But soon the call to serve God alone became too strong to resist, so he gave his fortune to the city and turned his family’s large home into a monastery (a place where monks live, pray, work, and study). He was happy there for three years, but he was brought back into public affairs when the Pope sent him as ambassador on a difficult mission. His efforts met with success, but his heart desired to go back to a life dedicated to God and prayer.
When the Pope died, however, Gregory’s zeal, intelligence, and charity made him the obvious choice for the new Pope, which he became in 590. His leadership led the suffering city through more invasions, plagues, and famines, while at the same time he helped make Catholic culture a source of betterment for society throughout the Middle Ages.
Above all, he strived to please and honor God by pouring himself out in service of his Kingdom. He never rested, even though he suffered from chronic health problems. One of his last actions was to send a heavy cloak to a poor bishop who had difficulty making it through the cold winters. Even today his writings are studied by Catholics in order to gain light and strength. (Adapted from www.collegecompass.org)
Pope Helped Her Clarify Her Vocation
Saint Katherine Drexel, Foundress of the Sisters of the Blessed Sacrament (entered heaven on March 3, 1955)

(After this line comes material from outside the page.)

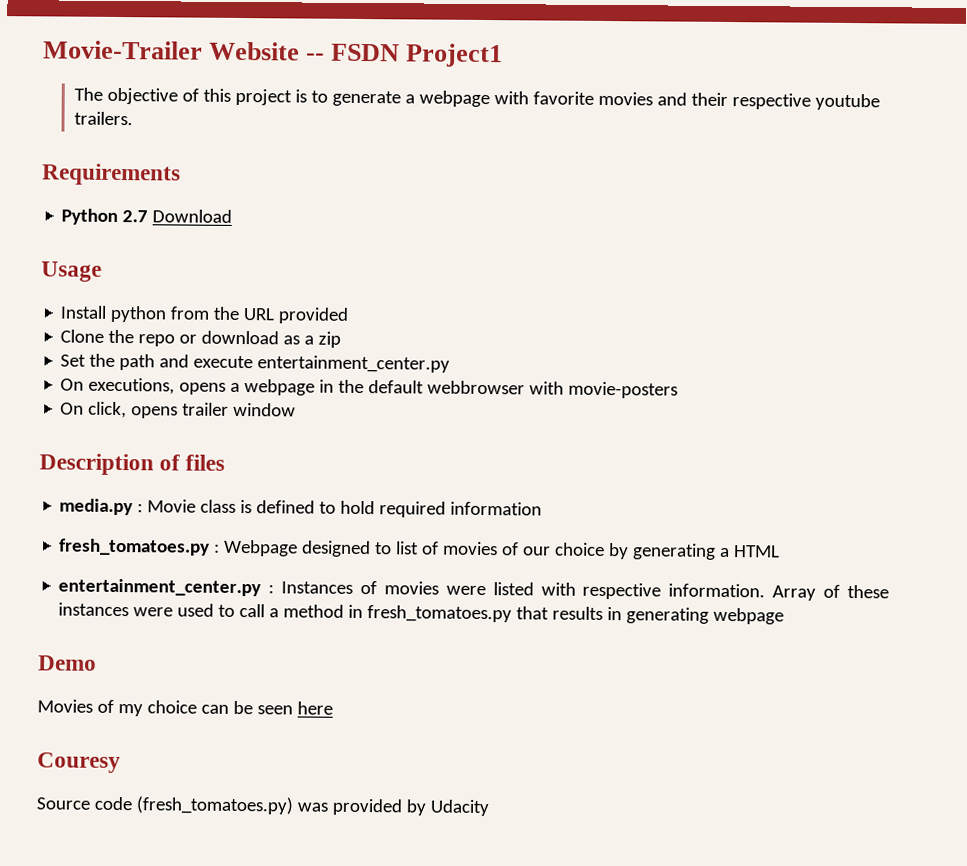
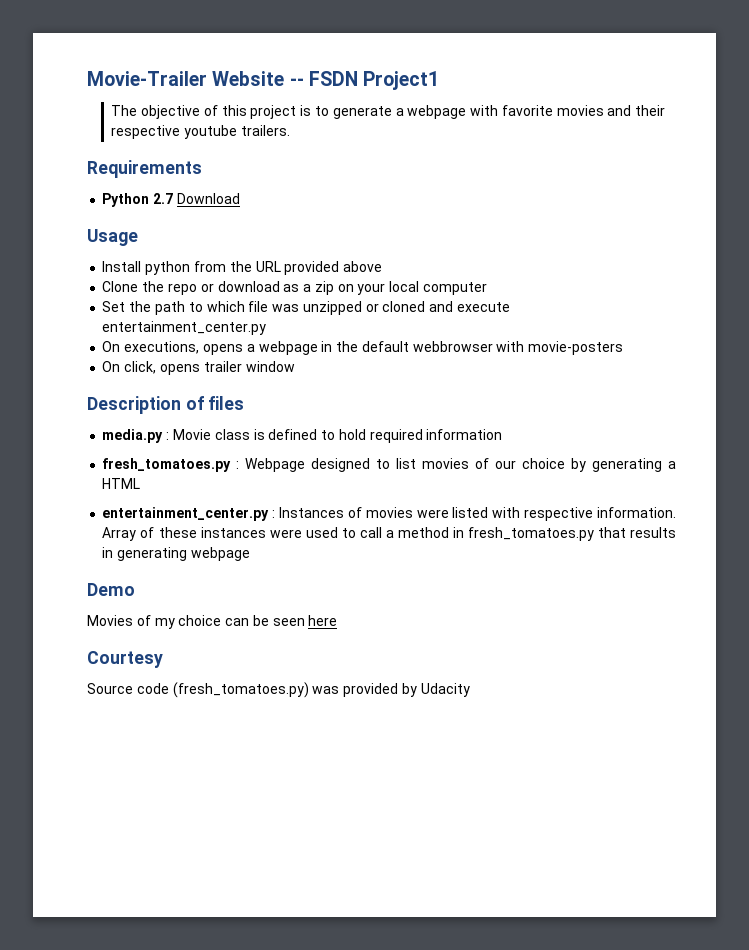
(350, 315) none -> [343,261,383,272] above
(342, 339) none -> [337,281,487,295] on your local computer
(156, 362) none -> [188,301,426,315] to which file was unzipped or cloned
[422,541,440,555] of -> (417, 463) none
[37,752,121,774] Couresy -> [87,651,163,668] Courtesy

Katherine’s father was one of America’s great bankers, but from the get-go, he knew that any wealth he acquired was simply a loan (from God, that is), and he always looked to invest it in eternity. And he taught his three daughters to do the same. Katharine’s older sister Elizabeth founded a Pennsylvania trade school for orphans, and her younger sister founded a liberal arts and vocational school for poor African Americans in Virginia. And then there was Katherine.
A family trip west sparked her vocation. They visited the Native American reservations, and she was scandalized by the injustice and poverty they had to endure. Later, she saw how the freed African Americans suffered similar injustice and discrimination. Soon Katherine decided to use her inheritance to serve these Native and African Americans. So she started up missions and schools.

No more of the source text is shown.